The motorcycle safety course consists of approximately 18 hours of instruction, which broken down is three hours of online training, five hours of classroom instruction and 10 hours of hands-on coaching.

The course, designed for participants with minimal experience operating a motorcycle, focuses on the development of basic riding skills: clutch and throttle coordination, straight-line riding, turning and shifting. Motorcycles are provided for the basic rider course.

Successful completion of the course and its knowledge and skills test results in a riding and written test waiver by the Secretary of State. The college has offered the class since 1981. The class is taught by coaches that have completed the Motorcycle Safety Foundation, or MSF, rider coach prep class, a 90-hour course.

Robert Feyers is the lead coach at MCC, teaching alongside coaches Tracy Eikner, Dean Moore and Daryl Wilton. Feyers has taught at MCC since 2007 and became lead coach for the motorcycle safety classes at the college in 2019. The prerequisite for taking the class is knowing how to ride a bicycle.

“Our riding coaches are all motorcycle enthusiasts. We teach braking, cornering, swerving and slow speed control. The biggest mistake riders make is not looking where they’re going. You steer a motorcycle with your chin. The bike goes right where you’re looking. When riding, you’ve got to be aware of it,” Feyers said. “We want to encourage people to take the classes. I’m hoping when they finish they’ve met all the student requirements to get their license.”

During practice drills, students wear plenty of equipment: face coverings, a U.S. Department of Transportation-certified helmet, eye protection, a long-sleeved jacket or shirt, full-finger gloves and more.

Nicole Sherry, of Clinton Township, was one of the students gearing up to hit the open road.

“My grandmother passed of COVID. My dad got her bike,” said Sherry, who inherited her dad’s Harley Davidson Softail model. “(The class) is definitely going to keep people safe and others safe as well. Everyone just wants to be safe out on the road.”

Sherry wants to build her confidence, but not travel too far.

“I think I’m going to keep it pretty local,” she said, adding her grandmother “liked to ride. I’m kind of following in her footsteps. It means a lot.”

Sherry added that the other novice riders have been encouraging.

“You were so helpful today,” she told Feyers. “You all were.”

“I think they did really well,” Eikner said of the students. “They are right where they should be.”

Eikner hopped on her first motorcycle at age 8; a trip that never came to a halt.

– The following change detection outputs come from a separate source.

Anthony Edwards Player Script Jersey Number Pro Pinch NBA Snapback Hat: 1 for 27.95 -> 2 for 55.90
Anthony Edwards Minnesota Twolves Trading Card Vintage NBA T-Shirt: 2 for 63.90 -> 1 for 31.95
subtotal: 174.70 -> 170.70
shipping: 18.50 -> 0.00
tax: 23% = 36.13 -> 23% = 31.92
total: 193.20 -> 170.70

It’s the feeling of freedom on the road and the camaraderie with the other riders that keeps her motor running.

“I love it,” she said. “It’s in my bones.”

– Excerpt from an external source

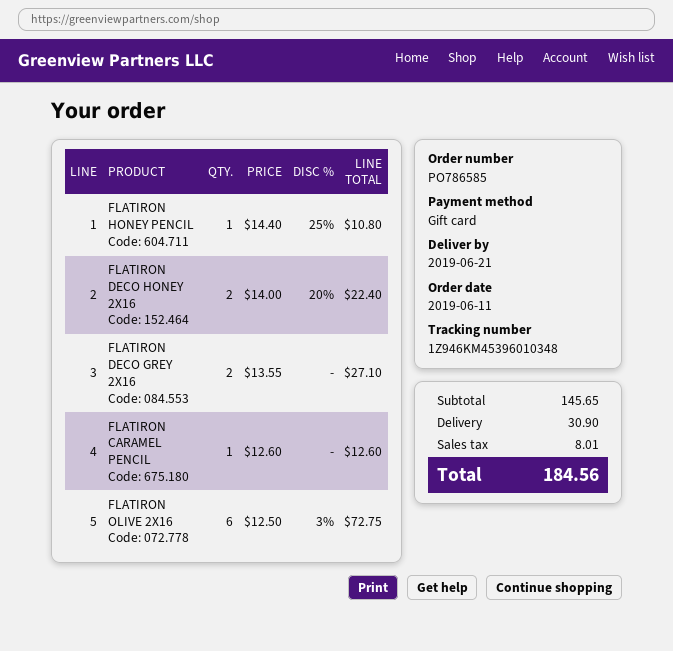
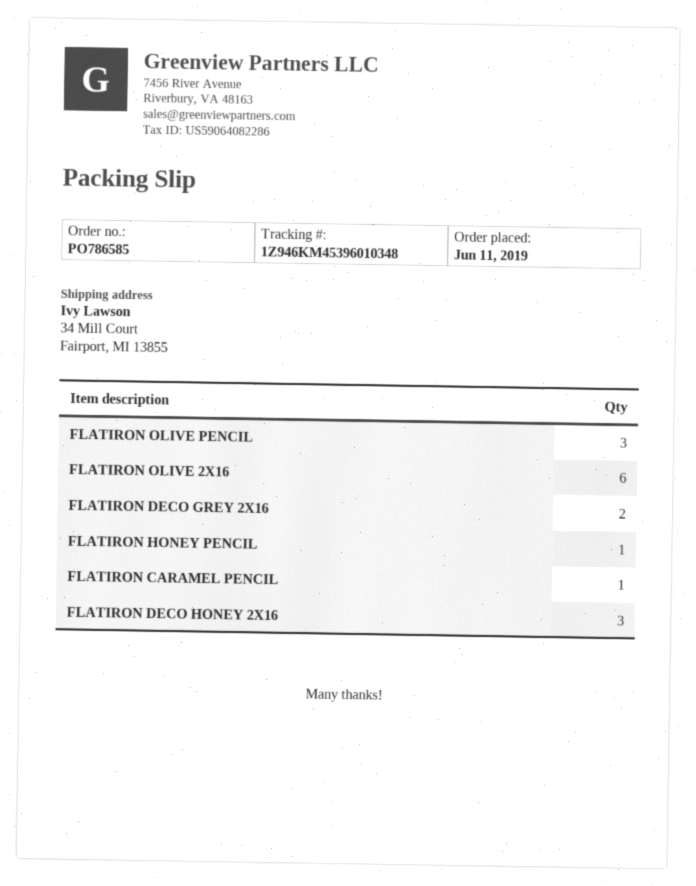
FLATIRON DECO HONEY 2X16: 2 -> 3
FLATIRON OLIVE PENCIL: none -> 3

Feyers is also an experienced easy rider. He remembers riding as a passenger with his dad. One memory sticks out: All the bikers, even if they didn’t know each other, would wave at each other as they passed one another.

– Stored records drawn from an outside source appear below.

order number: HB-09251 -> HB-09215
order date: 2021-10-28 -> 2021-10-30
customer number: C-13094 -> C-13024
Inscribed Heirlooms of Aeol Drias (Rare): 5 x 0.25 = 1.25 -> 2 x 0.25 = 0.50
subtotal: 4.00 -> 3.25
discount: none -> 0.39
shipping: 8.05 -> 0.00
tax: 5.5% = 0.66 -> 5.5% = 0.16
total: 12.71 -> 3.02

“You’re definitely part of the community,” said Feyers, who with friends has zipped all over the world on his bike, including the Swiss Alps, the Himalayas and the Andes Mountains. One upcoming trip is to ride to the Atlantic Ocean, put his toe in the water and then trek to the Pacific Ocean to do the same.

Three levels of instruction at MCC are currently available: basic motorcycle rider safety (web-enhanced), returning rider, and MSF rider coach preparation. Two weekend sessions will be held each month now through Sept. 17. For more information, email motor cycle@macomb.edu.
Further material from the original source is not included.